What is needed:
I need an exact copy of the lines from the one containing "background: #1d4ed8 ->" through the end of the records, without any pictures.

========

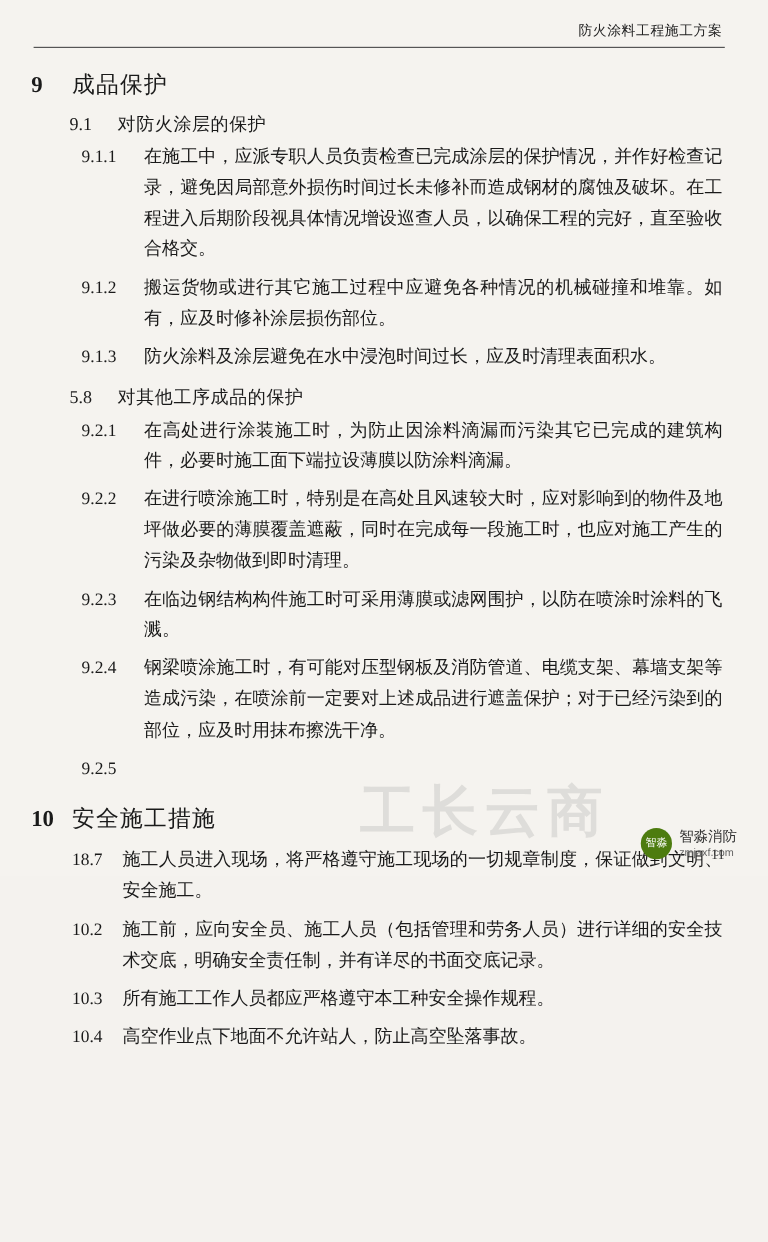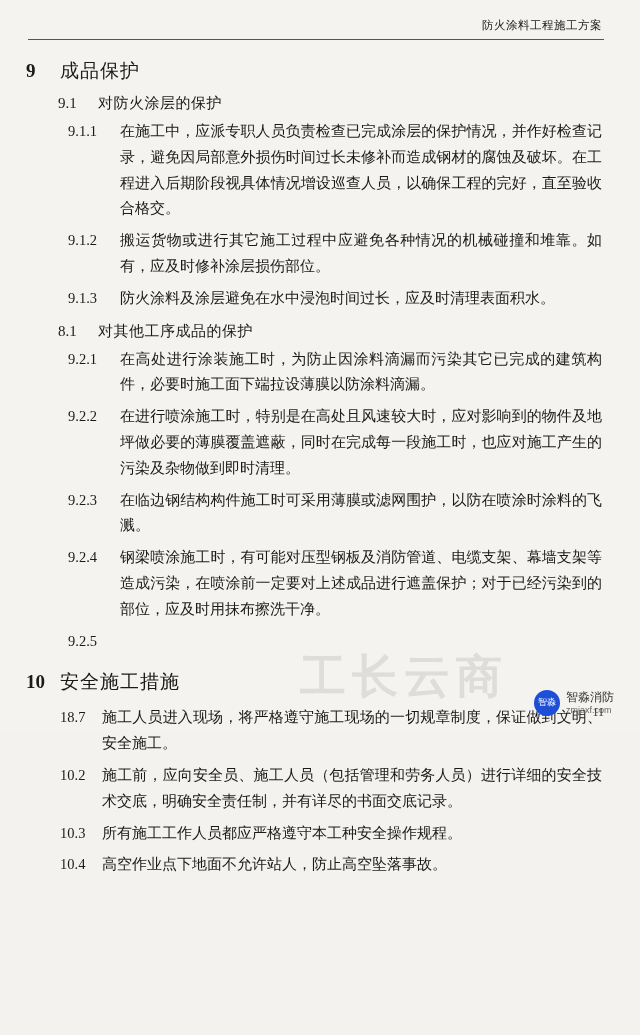"8.1" span.num { text: 8.1 -> 5.8 }
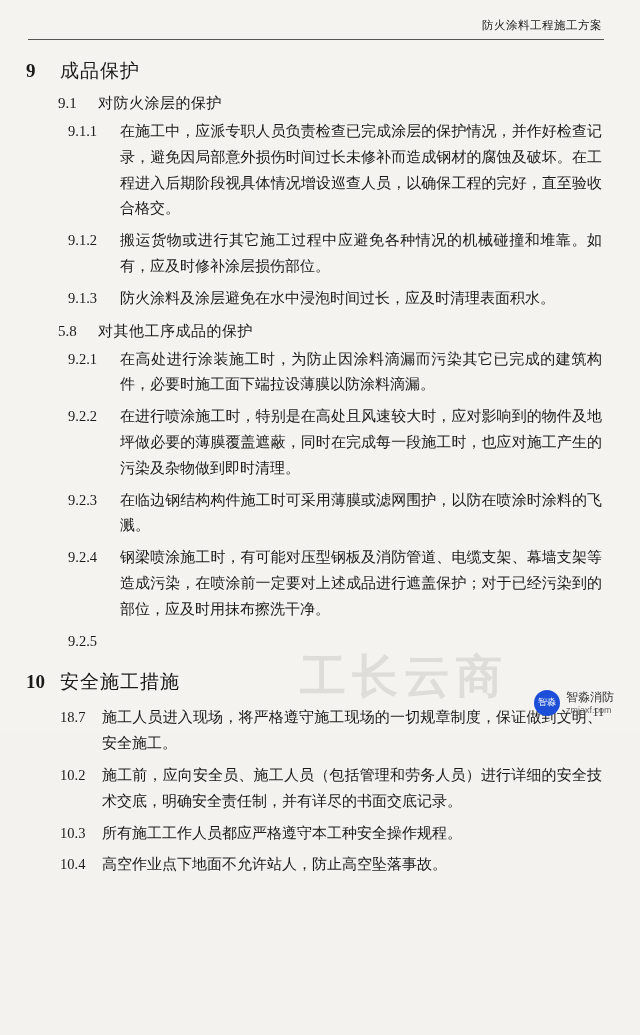"智淼" .wm-badge .logo { background: #1d4ed8 -> #4d7c0f }
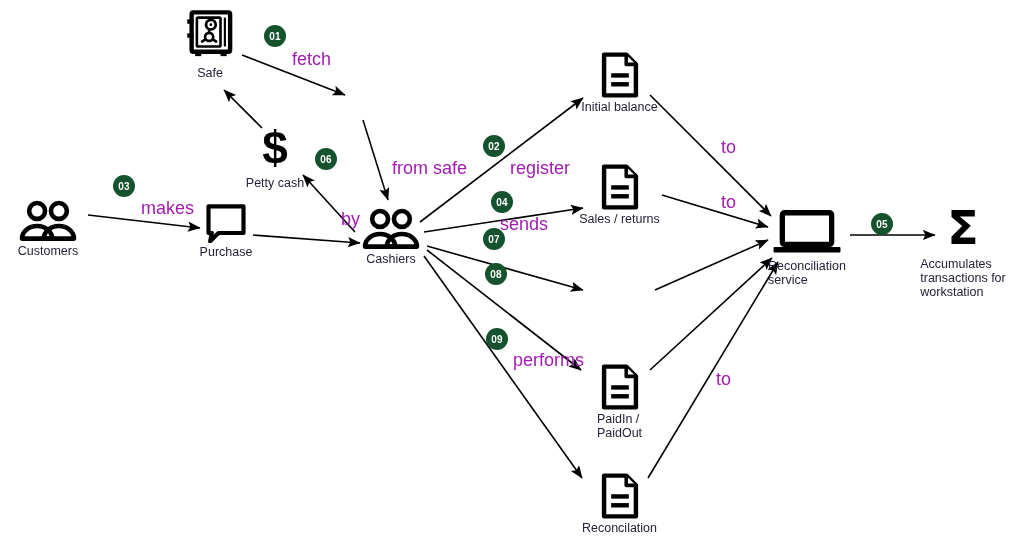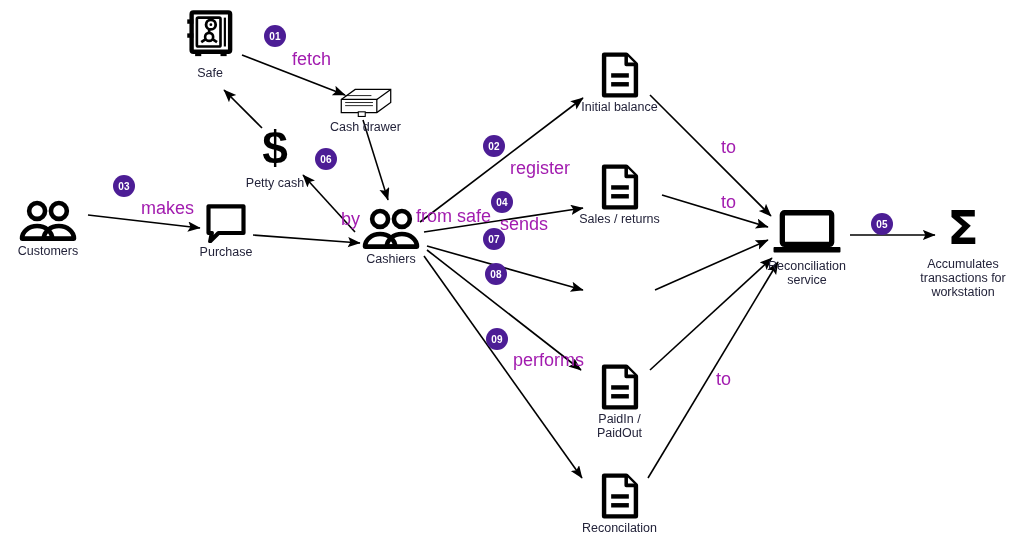"01" .badge { background: #4c1d95 -> #14532d }
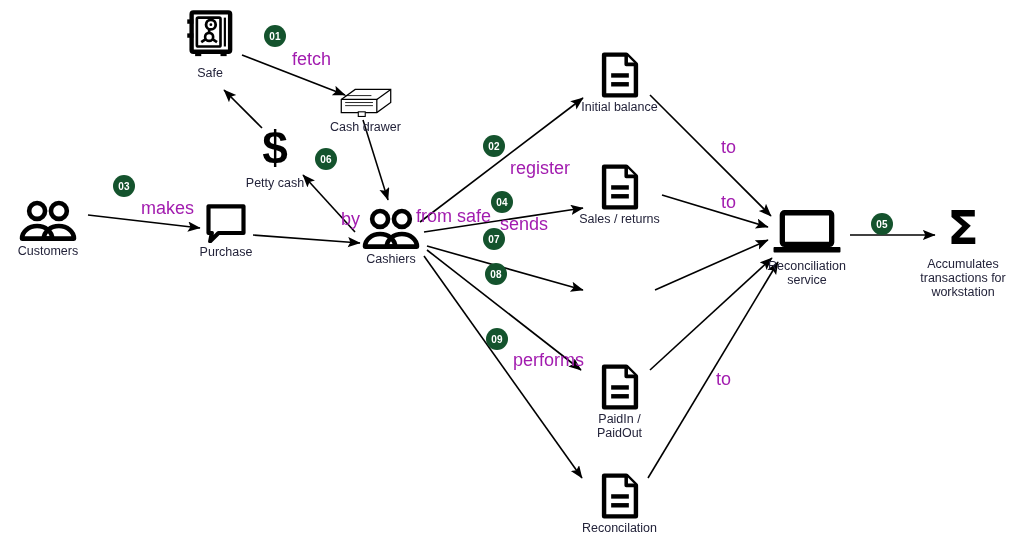"Safe" .caption { text-align: center -> left }
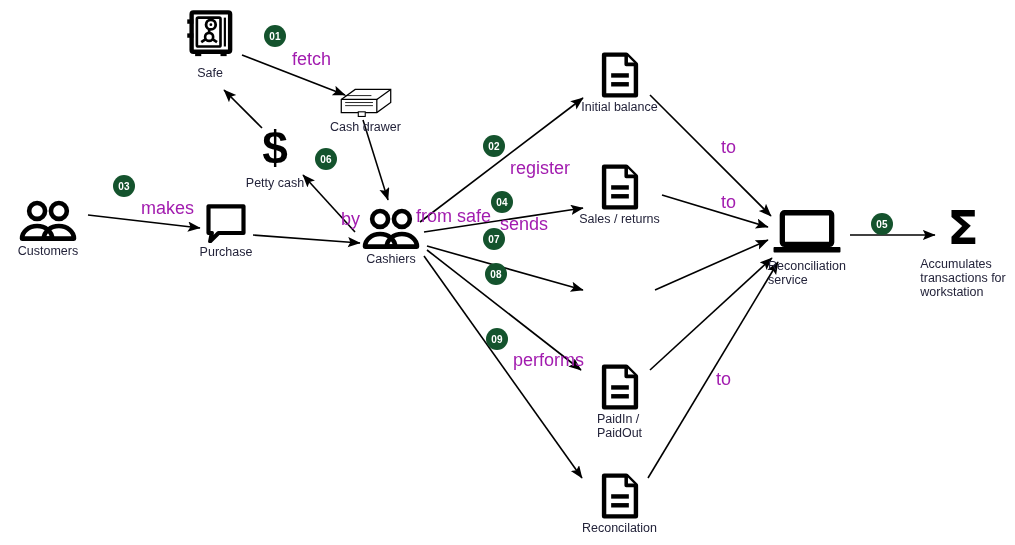"Cash drawer" div.node { html: <div> <span> <svg> <path></path> <path></path> <path></path> <line></line> <line></line> <line></line> <rect></rect> </svg> </span> <span>Cash drawer</span> </div> -> none }
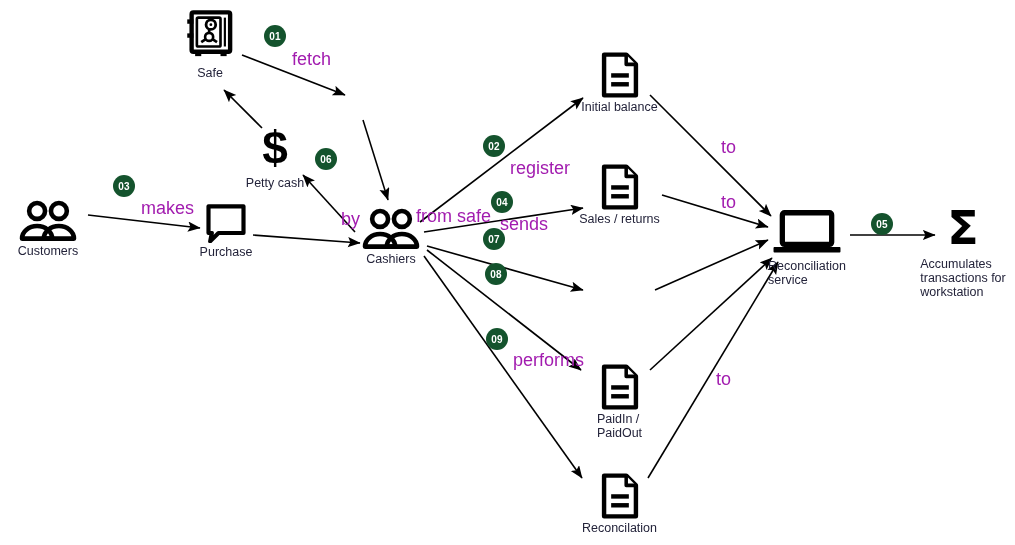"from safe" span.edge-label { left: 416px -> 392px; margin-top: 48px -> none }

========

Result below:
"智淼" .wm-badge .logo { background: #1d4ed8 -> #4d7c0f }
"01" .badge { background: #4c1d95 -> #14532d }
"Safe" .caption { text-align: center -> left }
"Cash drawer" div.node { html: <div> <span> <svg> <path></path> <path></path> <path></path> <line></line> <line></line> <line></line> <rect></rect> </svg> </span> <span>Cash drawer</span> </div> -> none }
"from safe" span.edge-label { left: 416px -> 392px; margin-top: 48px -> none }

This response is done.